Data entries:
- - - - - - -

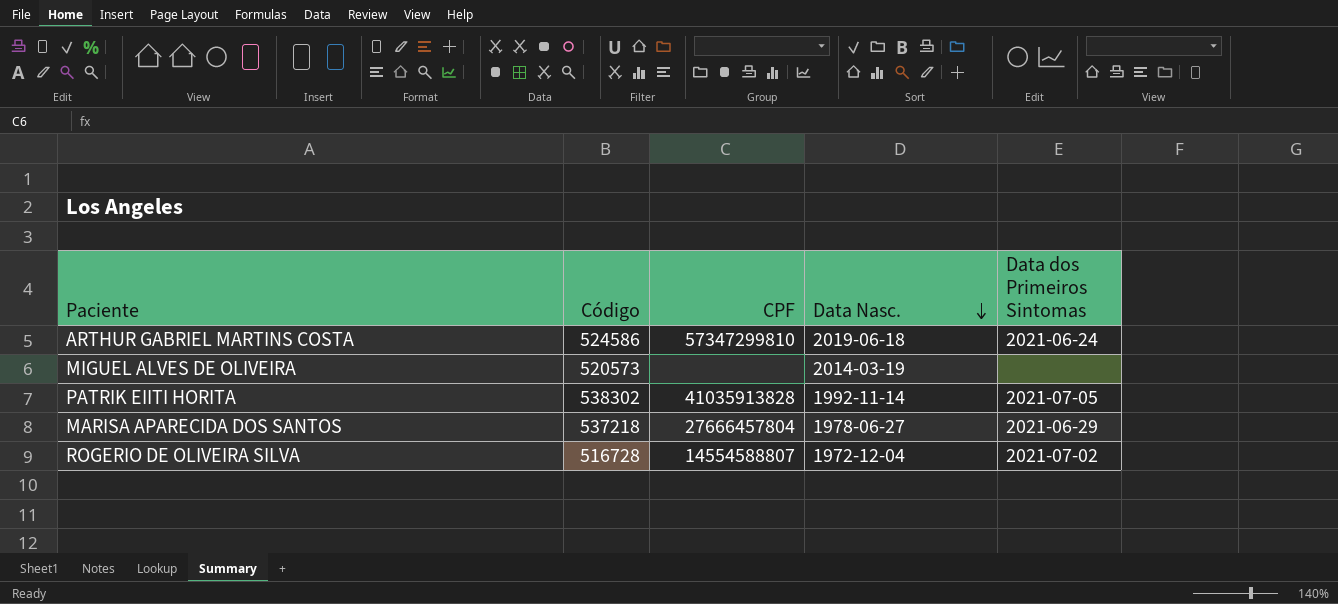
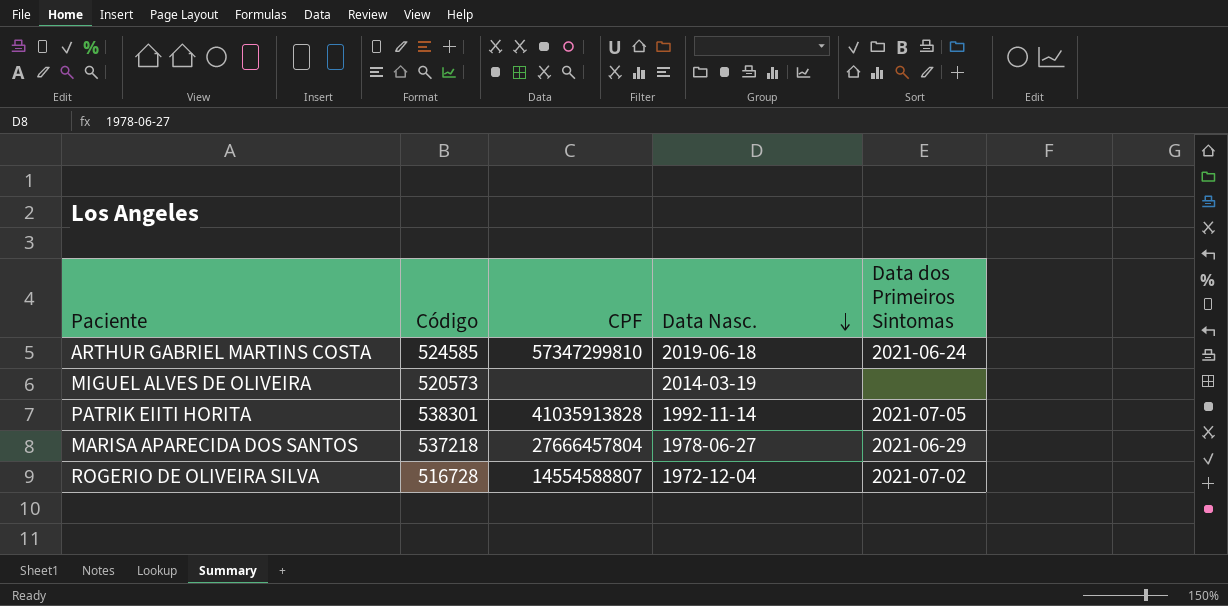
ARTHUR GABRIEL MARTINS COSTA | Código: 524586 -> 524585
PATRIK EIITI HORITA | Código: 538302 -> 538301

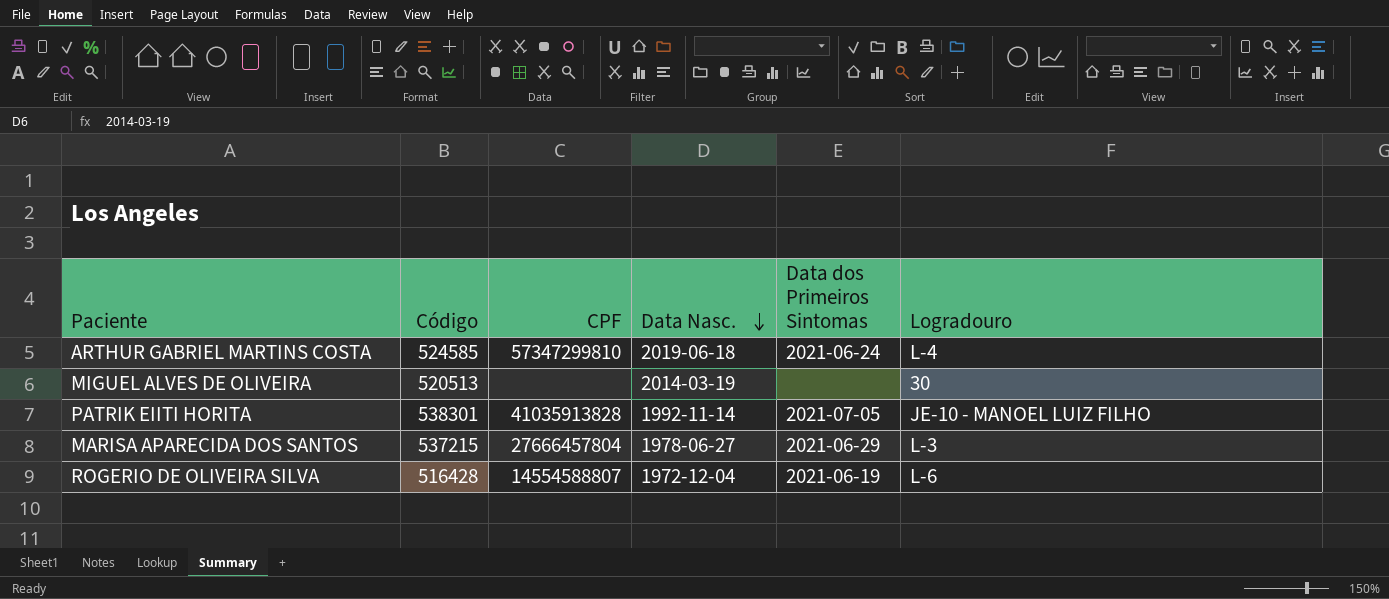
column Logradouro | position: none -> 6
MIGUEL ALVES DE OLIVEIRA | Código: 520573 -> 520513
MARISA APARECIDA DOS SANTOS | Código: 537218 -> 537215
ROGERIO DE OLIVEIRA SILVA | Código: 516728 -> 516428
ROGERIO DE OLIVEIRA SILVA | Data dos Primeiros Sintomas: 2021-07-02 -> 2021-06-19

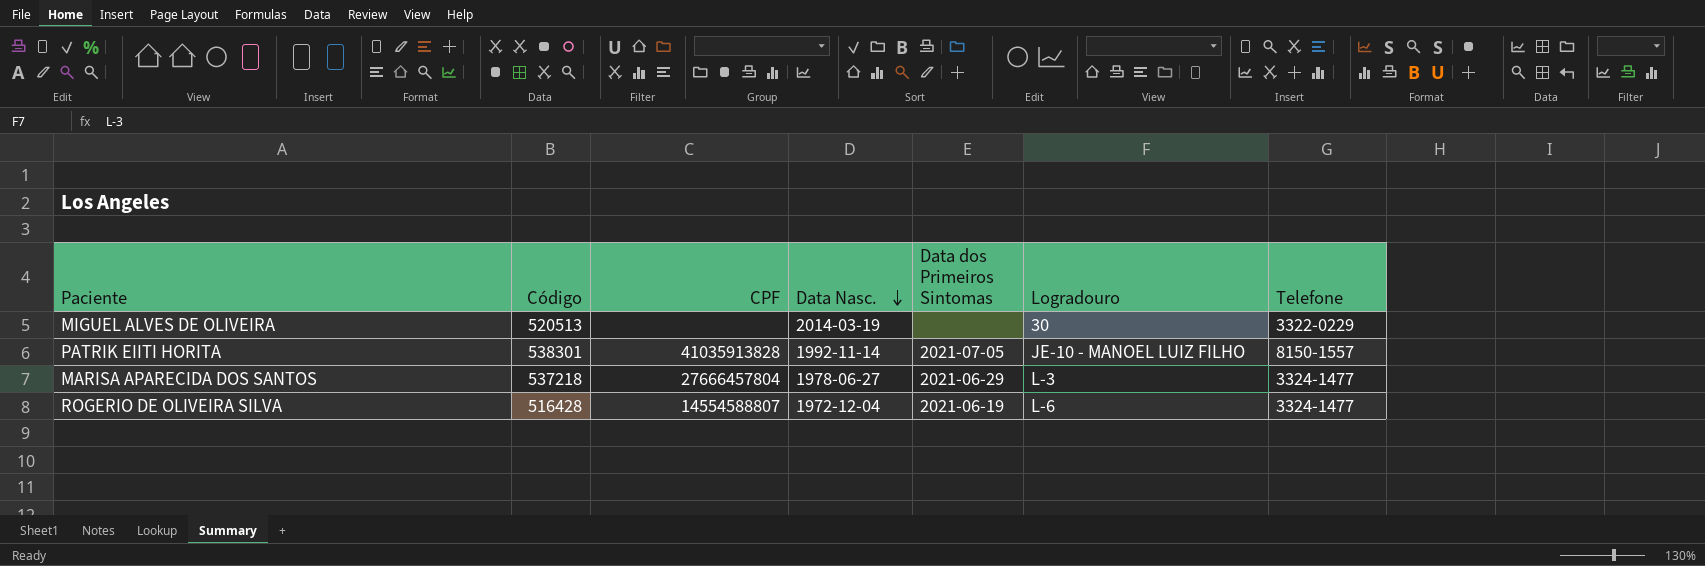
column Telefone | position: none -> 7
row ARTHUR GABRIEL MARTINS COSTA: 524585 | 57347299810 | 2019-06-18 | 2021-06-24 | L-4 -> none
MARISA APARECIDA DOS SANTOS | Código: 537215 -> 537218

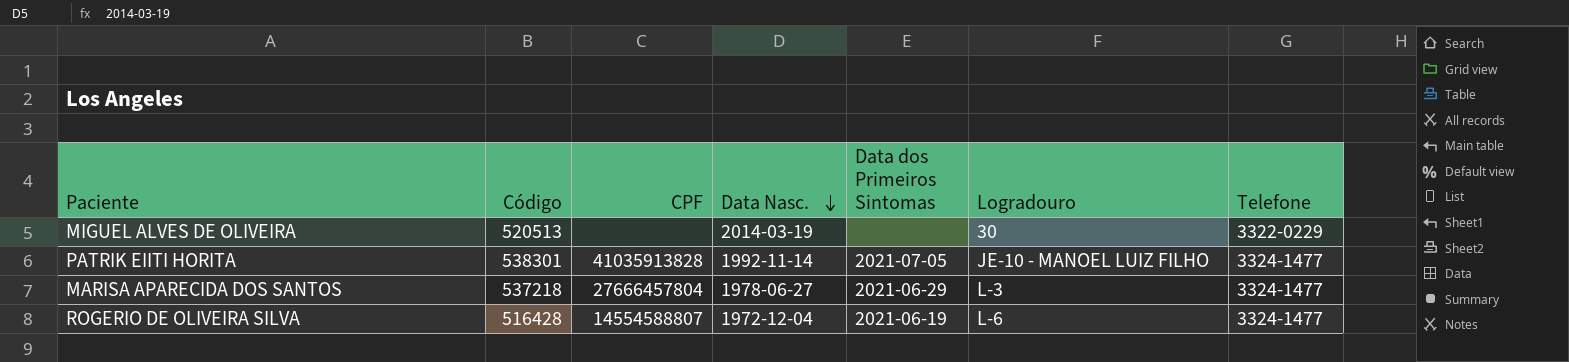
PATRIK EIITI HORITA | Telefone: 8150-1557 -> 3324-1477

- - - - - - -

- Work task: Wherever the word "OLIVEIRA" turns up in the records, copy out the line it is on.

- Final answer:
MIGUEL ALVES DE OLIVEIRA | Código: 520573 -> 520513
ROGERIO DE OLIVEIRA SILVA | Código: 516728 -> 516428
ROGERIO DE OLIVEIRA SILVA | Data dos Primeiros Sintomas: 2021-07-02 -> 2021-06-19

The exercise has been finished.